SOURCE: Keek Inc.

Keek Inc.

October 28, 2014 08:34 ET

Keek Enters Into Loan Agreement and Provides Update on Other Matters

NEW YORK, NY and TORONTO, ON--(Marketwired - October 28, 2014) - Keek Inc. (TSX VENTURE: KEK) (OTCQX: KEEKF) (Keek or the Company) announced today that the Board of Directors has authorized the Company to seek financing through the issuance of secured notes of up to $5 million (collectively, the Notes). The Company intends to use the proceeds from the Notes for general working capital purposes.

The Notes will bear interest at a rate of 12% per annum on the principal amount outstanding and will be repayable in twelve months from the date issued. The Notes will be secured by a General Security Agreement over all present and future assets and intangibles of the Company. In consideration for the Notes, the Company has agreed to issue an aggregate of up to 5 million common share purchase warrants (Warrants). Each Warrant will entitle the holder to purchase one common share of the Company at an exercise price of $0.10 per share at any time up to three years after the date of issue. The Warrants will be subject to a statutory four-month hold period.

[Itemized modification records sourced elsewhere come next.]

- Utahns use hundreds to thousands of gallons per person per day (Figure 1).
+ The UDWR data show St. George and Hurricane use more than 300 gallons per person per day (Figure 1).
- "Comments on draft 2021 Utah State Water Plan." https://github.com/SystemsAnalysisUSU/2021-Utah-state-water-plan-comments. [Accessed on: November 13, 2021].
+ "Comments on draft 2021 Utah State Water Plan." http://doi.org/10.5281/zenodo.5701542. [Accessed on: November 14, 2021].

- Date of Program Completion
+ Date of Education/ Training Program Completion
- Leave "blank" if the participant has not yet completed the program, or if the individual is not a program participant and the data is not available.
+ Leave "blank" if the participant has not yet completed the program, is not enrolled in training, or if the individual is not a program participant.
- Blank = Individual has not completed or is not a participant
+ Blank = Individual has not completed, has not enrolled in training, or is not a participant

Pinetree Capital Inc. (TSX: PNP) (Pinetree), a significant shareholder of the Company, has agreed to subscribe for $3 million of Notes. Sheldon Inwentash and Gerry Feldman, directors of the Company and management of Pinetree, abstained from voting in connection with the approval of the issuance of Notes to Pinetree. The initial closing of Notes to Pinetree is expected to occur on October 31, 2014, with one or more additional closing to be held in November. The issuance of the Notes is subject to execution of loan and security documents and receipt of approval from the TSX Venture Exchange. The purchase of Notes by Pinetree is a "related party transaction" as defined under Multilateral Instrument 61-101, however it is exempt from the minority shareholder approval requirements as the commercial terms are not less advantageous to the issuer than if the loan was obtained from an arm's length party and the Notes are not convertible into equity of the Company. 

"Not only is this financing a welcome vote of confidence from one of our major shareholders, this financing allow us to further strengthen our balance sheet to enable continued accelerated growth," said Alexandra Cameron, Chief Executive Officer of Keek.

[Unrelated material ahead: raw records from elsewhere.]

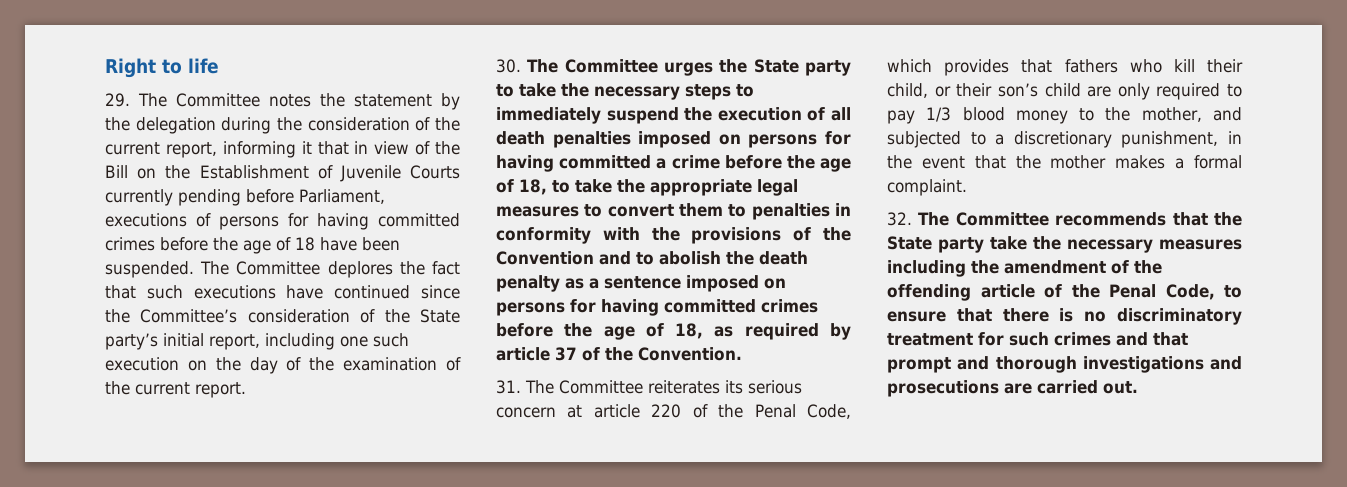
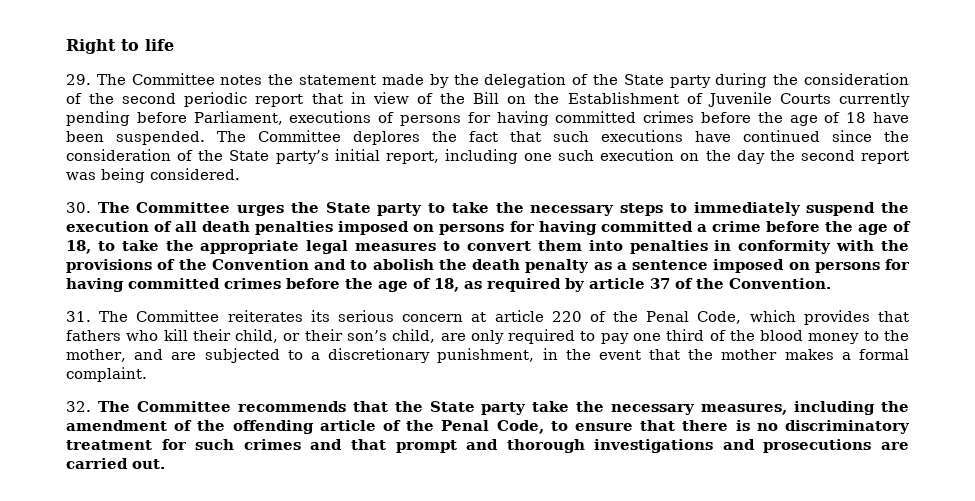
- 29. The Committee notes the statement by the delegation during the consideration of the current report, informing it that in view of the Bill on the Establishment of Juvenile Courts currently pending before Parliament, executions of persons for having committed crimes before the age of 18 have been suspended.
+ 29. The Committee notes the statement made by the delegation of the State party during the consideration of the second periodic report that in view of the Bill on the Establishment of Juvenile Courts currently pending before Parliament, executions of persons for having committed crimes before the age of 18 have been suspended.
- The Committee deplores the fact that such executions have continued since the Committee’s consideration of the State party’s initial report, including one such execution on the day of the examination of the current report.
+ The Committee deplores the fact that such executions have continued since the consideration of the State party’s initial report, including one such execution on the day the second report was being considered.
- 30. The Committee urges the State party to take the necessary steps to immediately suspend the execution of all death penalties imposed on persons for having committed a crime before the age of 18, to take the appropriate legal measures to convert them to penalties in conformity with the provisions of the Convention and to abolish the death penalty as a sentence imposed on persons for having committed crimes before the age of 18, as required by article 37 of the Convention.
+ 30. The Committee urges the State party to take the necessary steps to immediately suspend the execution of all death penalties imposed on persons for having committed a crime before the age of 18, to take the appropriate legal measures to convert them into penalties in conformity with the provisions of the Convention and to abolish the death penalty as a sentence imposed on persons for having committed crimes before the age of 18, as required by article 37 of the Convention.
- 31. The Committee reiterates its serious concern at article 220 of the Penal Code, which provides that fathers who kill their child, or their son’s child are only required to pay 1/3 blood money to the mother, and subjected to a discretionary punishment, in the event that the mother makes a formal complaint.
+ 31. The Committee reiterates its serious concern at article 220 of the Penal Code, which provides that fathers who kill their child, or their son’s child, are only required to pay one third of the blood money to the mother, and are subjected to a discretionary punishment, in the event that the mother makes a formal complaint.
- 32. The Committee recommends that the State party take the necessary measures including the amendment of the offending article of the Penal Code, to ensure that there is no discriminatory treatment for such crimes and that prompt and thorough investigations and prosecutions are carried out.
+ 32. The Committee recommends that the State party take the necessary measures, including the amendment of the offending article of the Penal Code, to ensure that there is no discriminatory treatment for such crimes and that prompt and thorough investigations and prosecutions are carried out.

The Board of Directors of Keek also approved fixing November 10, 2014, as the record date for a special meeting of the Keek shareholders proposed to be held on December 16, 2014, to consider a consolidation of the common shares and a routine amendment to the Company's stock option plan. The information circular which will contain complete details regarding the proposed consolidation and is expected to be completed and mailed on or about November 12, 2014.

Keek also announced today that it is in the final stages of its previously announced divestiture of its oil and gas assets. The Company entered into a definitive agreement with an arm's length party to dispose of its undeveloped oil and gas leases in Montana. The buyer will assume the Company's working interest and share of the reclamation costs and in turn will grant Keek a 1% gross overriding royalty on any future production from the leases. The divestiture is subject to completion of due diligence and any necessary regulatory or third party approvals. 

KEEK:
Keek is a leading mobile video social network with 70 million members worldwide. Keek is easy to use, fast and personal. With Keek, members around the world create and interact with videos up to 36 seconds in length and 111 characters of accompanying text, in either public or private views. Keek makes it simple for anyone to instantly create, distribute, discover and react to content in real-time across mobile devices and the web. The Keek app is available in over 190 countries across 6 global regions, and in 36 languages. 

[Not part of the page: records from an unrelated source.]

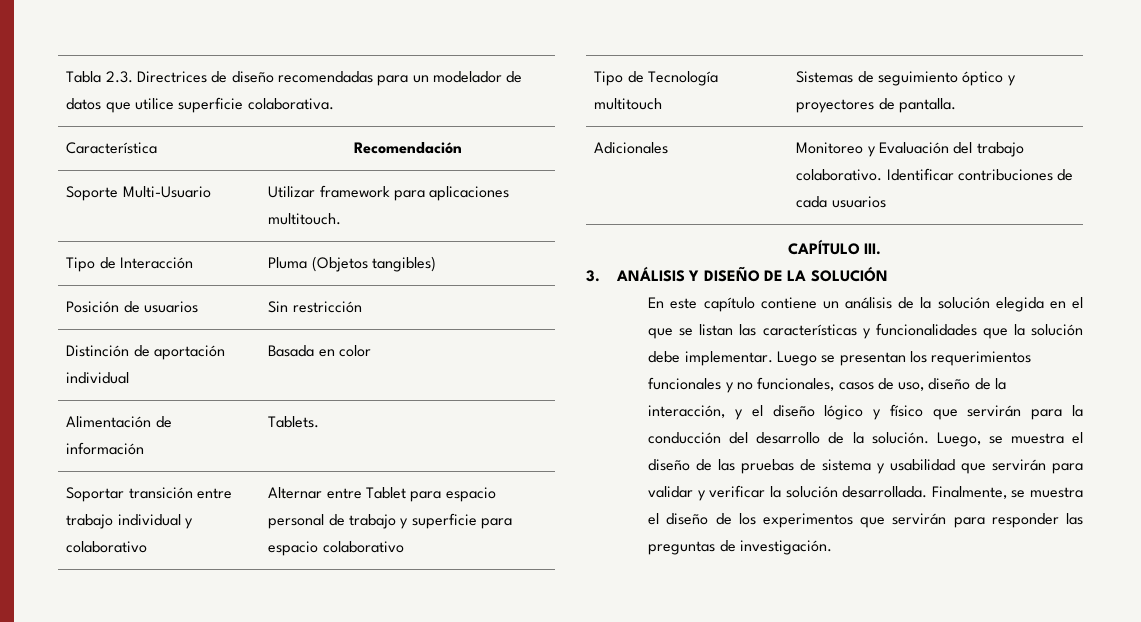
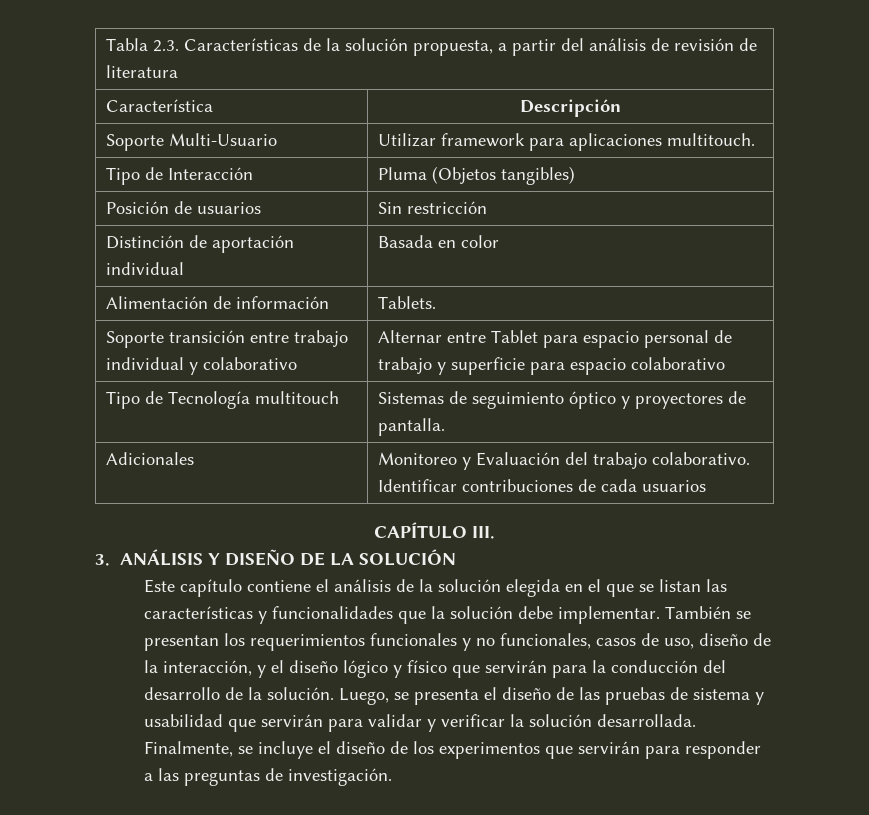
- Tabla 2.3. Directrices de diseño recomendadas para un modelador de datos que utilice superficie colaborativa.
+ Tabla 2.3. Características de la solución propuesta, a partir del análisis de revisión de literatura
- Característica | Recomendación
+ Característica | Descripción
- Soportar transición entre trabajo individual y colaborativo | Alternar entre Tablet para espacio personal de trabajo y superficie para espacio colaborativo
+ Soporte transición entre trabajo individual y colaborativo | Alternar entre Tablet para espacio personal de trabajo y superficie para espacio colaborativo
- En este capítulo contiene un análisis de la solución elegida en el que se listan las características y funcionalidades que la solución debe implementar.
+ Este capítulo contiene el análisis de la solución elegida en el que se listan las características y funcionalidades que la solución debe implementar.
- Luego se presentan los requerimientos funcionales y no funcionales, casos de uso, diseño de la interacción, y el diseño lógico y físico que servirán para la conducción del desarrollo de la solución.
+ También se presentan los requerimientos funcionales y no funcionales, casos de uso, diseño de la interacción, y el diseño lógico y físico que servirán para la conducción del desarrollo de la solución.
- Luego, se muestra el diseño de las pruebas de sistema y usabilidad que servirán para validar y verificar la solución desarrollada.
+ Luego, se presenta el diseño de las pruebas de sistema y usabilidad que servirán para validar y verificar la solución desarrollada.
- Finalmente, se muestra el diseño de los experimentos que servirán para responder las preguntas de investigación.
+ Finalmente, se incluye el diseño de los experimentos que servirán para responder a las preguntas de investigación.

Additional investor information can be found at www.sedar.com or by contacting investors@keek.com.

Neither the TSX Venture Exchange nor its Regulation Services Provider (as that term is defined in the policies of the TSX Venture Exchange) has reviewed or accepts responsibility for the adequacy or accuracy of this Release.

Cautionary and Forward-looking Statements - Statements contained in this news release which are not historical facts are forward-looking statements that involve risk, uncertainties and other factors that could cause actual results to differ materially from those expressed or implied by such forward-looking statements. All forward-looking statements included in this news release are based on information available to the Company on the date hereof. There is no assurance that forward looking statements such as the Notes will be issued as expected, that the special meeting will be held or that the Company shall complete the divestiture of its oil and gas assets. Readers should not place undue reliance on these forward-looking statements. The Company assumes no obligation to update any forward-looking statements, except as required by applicable securities laws.